Section 1035 of the Internal Revenue Code allows a taxpayer to swap an annuity contract for another annuity contract without incurring income or gain. The contracts exchanged must relate to the same insured and the obligee(s) under both contracts must remain the same.

The statute works fine when the taxpayer directly swaps one contract for another, even though the cash value of one contract is applied to the new annuity. Such swap will often be accomplished by an assignment of the old annuity contract to the company issuing the new annuity. Alternatively, the cash value of the old contract may be directly transferred by its issuing company to the issuer of the new annuity.

In Rev.Rul. 2007-24, the owner of an annuity requested that the issuer of his annuity send funds directly to the issuer of a new annuity from his old annuity contract. The first issuing company refused, and instead mailed the owner a check for the value of his annuity contract. The owner, seeking to come within Section 1035, did not deposit the check into his own account. Instead, he endorsed it over to the new issuing company.

The IRS ruled that this indirect swap was ineffective for purposes of Section 1035. Instead, since the owner received a check for the value of his old contract, this will be taxable to him as an annuity distribution under Code Section 72(e).

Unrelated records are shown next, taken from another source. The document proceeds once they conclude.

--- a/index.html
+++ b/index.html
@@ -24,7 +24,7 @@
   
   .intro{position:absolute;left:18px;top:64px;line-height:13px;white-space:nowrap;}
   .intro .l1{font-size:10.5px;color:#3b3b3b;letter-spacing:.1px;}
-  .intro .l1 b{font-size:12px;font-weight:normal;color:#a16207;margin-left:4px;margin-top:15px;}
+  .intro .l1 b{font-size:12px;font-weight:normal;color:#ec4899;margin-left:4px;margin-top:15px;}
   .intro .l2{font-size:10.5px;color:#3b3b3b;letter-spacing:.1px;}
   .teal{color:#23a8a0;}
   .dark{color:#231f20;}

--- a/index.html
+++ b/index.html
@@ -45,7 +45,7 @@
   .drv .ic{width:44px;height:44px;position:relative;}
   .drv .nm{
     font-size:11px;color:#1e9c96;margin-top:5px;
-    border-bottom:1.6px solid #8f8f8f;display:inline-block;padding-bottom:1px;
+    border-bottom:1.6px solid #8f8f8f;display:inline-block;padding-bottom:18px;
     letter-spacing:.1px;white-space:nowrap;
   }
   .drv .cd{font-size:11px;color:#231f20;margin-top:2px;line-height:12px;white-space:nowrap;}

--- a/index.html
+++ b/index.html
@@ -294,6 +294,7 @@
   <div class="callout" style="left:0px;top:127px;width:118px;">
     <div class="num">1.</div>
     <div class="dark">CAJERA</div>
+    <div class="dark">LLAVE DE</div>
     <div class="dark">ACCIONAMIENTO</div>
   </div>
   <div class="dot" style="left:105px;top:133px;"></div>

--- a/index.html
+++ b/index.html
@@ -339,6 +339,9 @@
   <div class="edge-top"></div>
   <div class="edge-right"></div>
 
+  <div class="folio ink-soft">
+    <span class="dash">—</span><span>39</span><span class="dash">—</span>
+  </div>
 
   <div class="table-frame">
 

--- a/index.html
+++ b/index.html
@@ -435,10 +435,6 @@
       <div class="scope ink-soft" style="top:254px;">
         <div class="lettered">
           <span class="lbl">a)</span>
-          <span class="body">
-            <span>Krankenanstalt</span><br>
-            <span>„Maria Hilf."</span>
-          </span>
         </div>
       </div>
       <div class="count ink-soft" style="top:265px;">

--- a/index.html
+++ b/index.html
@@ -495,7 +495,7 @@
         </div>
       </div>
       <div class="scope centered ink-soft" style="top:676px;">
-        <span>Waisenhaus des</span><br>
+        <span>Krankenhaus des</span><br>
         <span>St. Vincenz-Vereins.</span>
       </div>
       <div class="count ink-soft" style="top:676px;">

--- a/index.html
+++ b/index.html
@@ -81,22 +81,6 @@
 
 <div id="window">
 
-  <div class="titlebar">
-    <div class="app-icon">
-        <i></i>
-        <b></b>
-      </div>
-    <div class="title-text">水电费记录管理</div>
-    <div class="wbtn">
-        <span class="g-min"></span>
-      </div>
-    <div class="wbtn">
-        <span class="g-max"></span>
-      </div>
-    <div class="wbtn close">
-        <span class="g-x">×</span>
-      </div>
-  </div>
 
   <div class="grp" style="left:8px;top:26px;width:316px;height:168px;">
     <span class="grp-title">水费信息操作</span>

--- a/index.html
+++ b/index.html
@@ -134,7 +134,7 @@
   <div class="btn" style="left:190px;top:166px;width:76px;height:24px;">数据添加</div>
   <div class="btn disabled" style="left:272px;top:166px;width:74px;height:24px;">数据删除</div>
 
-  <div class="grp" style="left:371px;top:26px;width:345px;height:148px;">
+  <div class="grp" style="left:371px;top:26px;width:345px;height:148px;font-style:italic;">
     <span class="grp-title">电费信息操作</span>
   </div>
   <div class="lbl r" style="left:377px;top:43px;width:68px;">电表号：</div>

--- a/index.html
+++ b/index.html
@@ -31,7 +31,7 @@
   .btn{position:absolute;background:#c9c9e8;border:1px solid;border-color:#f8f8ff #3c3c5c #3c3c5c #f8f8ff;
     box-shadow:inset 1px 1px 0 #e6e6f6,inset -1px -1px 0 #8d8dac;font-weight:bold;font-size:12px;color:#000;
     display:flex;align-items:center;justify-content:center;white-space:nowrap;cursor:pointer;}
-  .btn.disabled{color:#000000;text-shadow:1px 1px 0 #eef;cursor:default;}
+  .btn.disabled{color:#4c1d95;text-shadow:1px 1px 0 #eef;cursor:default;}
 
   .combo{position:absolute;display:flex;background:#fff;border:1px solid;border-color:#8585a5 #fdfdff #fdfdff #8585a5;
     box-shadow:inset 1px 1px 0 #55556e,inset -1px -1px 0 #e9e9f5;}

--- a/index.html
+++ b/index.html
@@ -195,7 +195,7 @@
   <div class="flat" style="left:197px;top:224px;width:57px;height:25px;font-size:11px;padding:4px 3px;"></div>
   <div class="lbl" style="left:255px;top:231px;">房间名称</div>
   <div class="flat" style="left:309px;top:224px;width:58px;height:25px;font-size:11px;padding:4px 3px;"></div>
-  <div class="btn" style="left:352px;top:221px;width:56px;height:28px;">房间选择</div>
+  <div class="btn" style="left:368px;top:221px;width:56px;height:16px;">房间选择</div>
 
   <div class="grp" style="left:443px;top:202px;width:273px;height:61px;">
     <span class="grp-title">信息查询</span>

You never know when the IRS will be lenient when a taxpayer follows the substance of an exemption or reduction provision, but doesn't quite exactly follow the form. Nonetheless, it is generally true that for exemptions from gain or loss on exchanges of items to apply, the IRS usually does not like to see cash pass through the hands of the exchanging party, and thus will hold the taxpayer to the exact form of their transaction instead of applying a more liberal "substance over form" argument.